The men’s Swimming and Diving team completed the most successful season in
program history with a ninth place finish at the NCAA Championships, second at
the ACC Chamionships and an NCAA Champion swimmer.
The men started the fall season ranked No. 18 before heading to Miami for
the first dual meet of the year. After defeating Florida Atlantic and #14
Miami, the Seminoles swept FAMU, Georgia Tech, and Georgia Southern at home
before heading to the Georgia Bulldog Invitational. They finished second at
the Athens-based meet. In a close 165-152 meet FSU defeated conference rival
#25 N.C. State and then took second at the Husker Shootout and the Nike Sprint
Classic in Lincoln, Nebraska. Back in Florida waiting was #12 Florida, who
challenged the men before falling to the Seminoles 133-108. It was the first
time in 15 years that the Seminoles defeated the Gators. FSU finished the fall
season 9-0 with wins over Virginia and Villanova.
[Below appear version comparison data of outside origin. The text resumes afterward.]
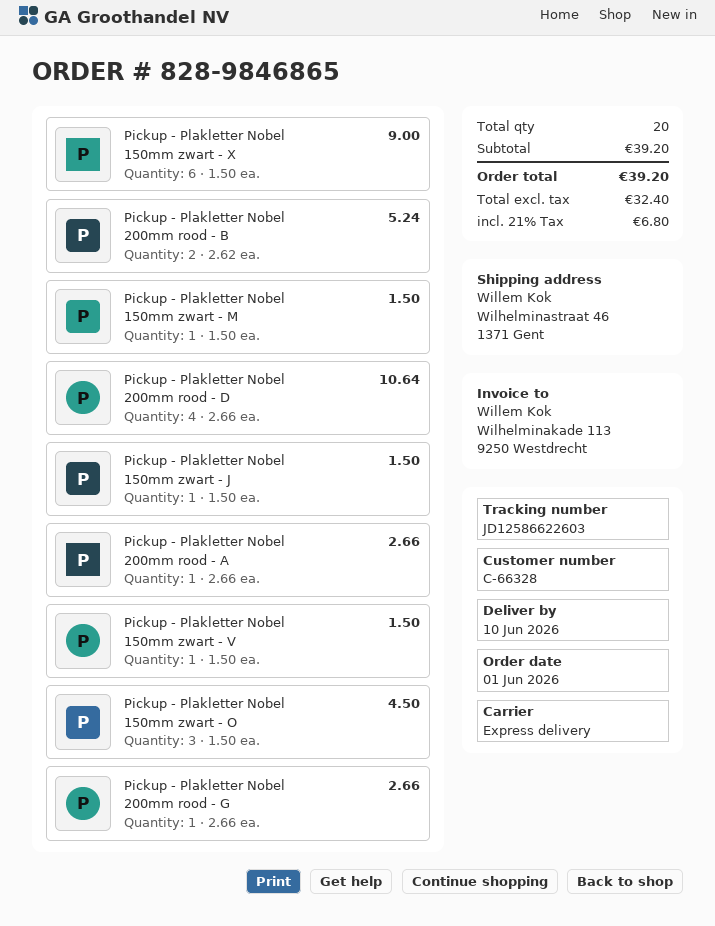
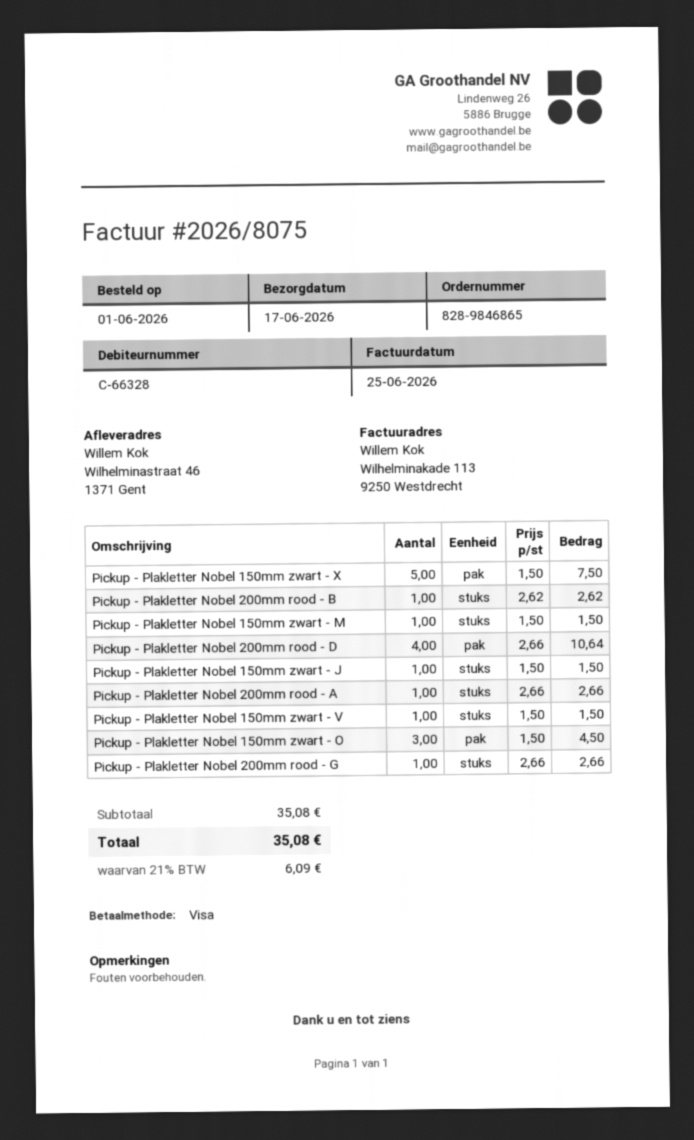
delivery date: 2026-06-10 -> 2026-06-17
Pickup - Plakletter Nobel 150mm zwart - X: 6 x 1.50 = 9.00 -> 5 x 1.50 = 7.50
Pickup - Plakletter Nobel 200mm rood - B: 2 x 2.62 = 5.24 -> 1 x 2.62 = 2.62
subtotal: 39.20 -> 35.08
tax: 21% = 6.80 -> 21% = 6.09
total: 39.20 -> 35.08

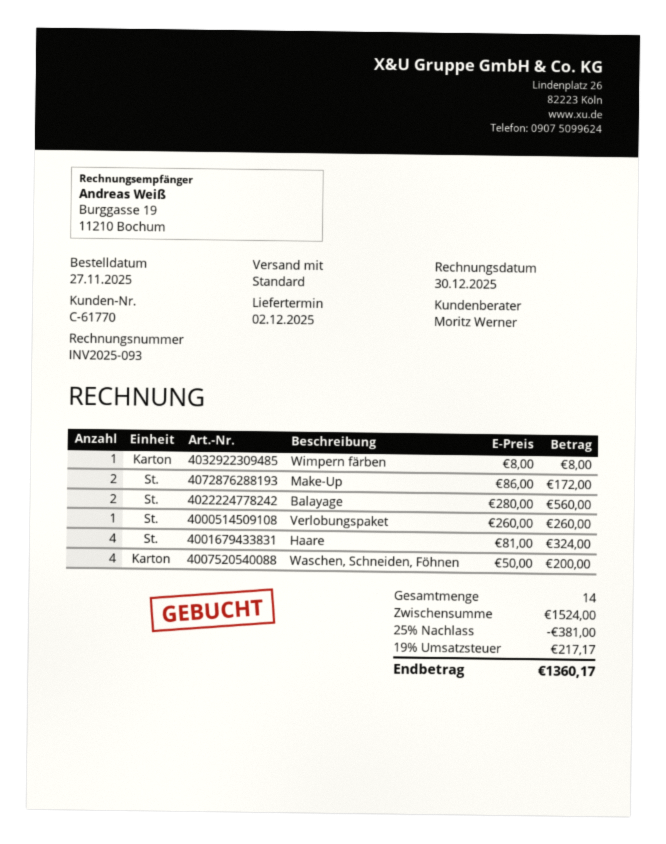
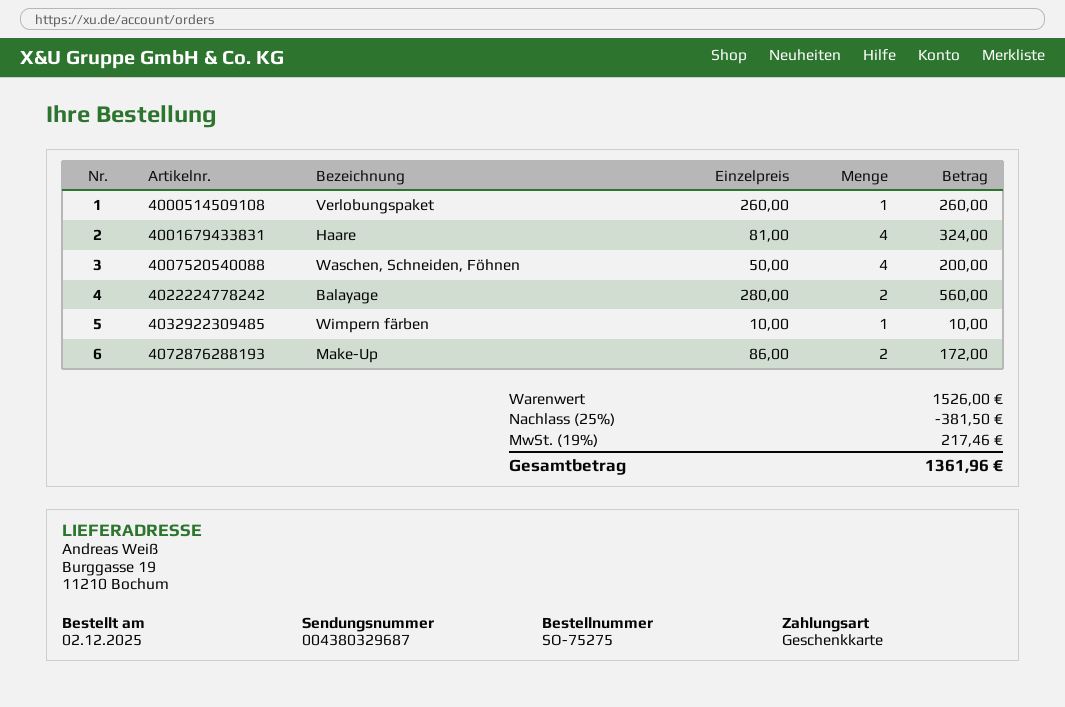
order date: 2025-11-27 -> 2025-12-02
Wimpern färben: 1 x 8.00 = 8.00 -> 1 x 10.00 = 10.00
subtotal: 1524.00 -> 1526.00
discount: 25% = 381.00 -> 25% = 381.50
tax: 19% = 217.17 -> 19% = 217.46
total: 1360.17 -> 1361.96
The return of the 1996 Olympians, senior Rob Braknis and sophomore Brendon
Dedekind, the strong swimming roster including seniors Eduardo Coelho and Chip
Haberstroh and sophomores Stephen Parry and Matt McVittie and senior diver
A victory over #13 Louisiana State to start the spring season gave Coach
Don Gibb his 25th win and FSU their first undefeated season since 1965 at
10-0. Jumping to No. 13 prior to the ACC Championships, the men finished
second behind host team North Carolina. The team took 11 first place finishes
out of a possible 20, brought home eight ACC records and 10n ACC Meet records,
placed seven men on the All-ACC team and Dedekind was named ACC Swimmer of the
Meet. Dedekind and Parry were later named ACC Co-Swimmers of the Year.
Before the NCAA Championships in Minneapolis, MN, Geraghty represented FSU
in the NCAA Zone B Diving Championships. He finished five spots out of
qualifying for the national championships, finishing 15th on the one meter and
17th on the three meter.
FSU men made history at the NCAA Championships as eight Seminoles competed
in 10 individual events and five relays. Dedekind finished as the eighth top
scorer, the best individual finish in FSU history at the NCAA Championships.
Dedekind became the first Seminole to achieve three All-America finishes after
placing third in the 50 Freestyle, fourth in the 100 Freestyle, and fifth in
the 100 Breaststroke. Another first was having all five relay teams scoring
with seventh in the 200 Freestyle Relay, the 400 Medley Relay, and the 200
Medley Relay; 16th in the 800 Freestyle Relay, and 11th in the 400 Freestyle
Relay. The greatest achievement came from Parry who brought home FSU’s
first ever swimming championship, winning the 200 Butterfly in a pool record
time of 1:44.28. The strong swimming from the relays, individual events, and
Parry’s championship helped lead the Seminoles to a ninth place finish, the
best under Coach Don Gibb and in FSU swimming history.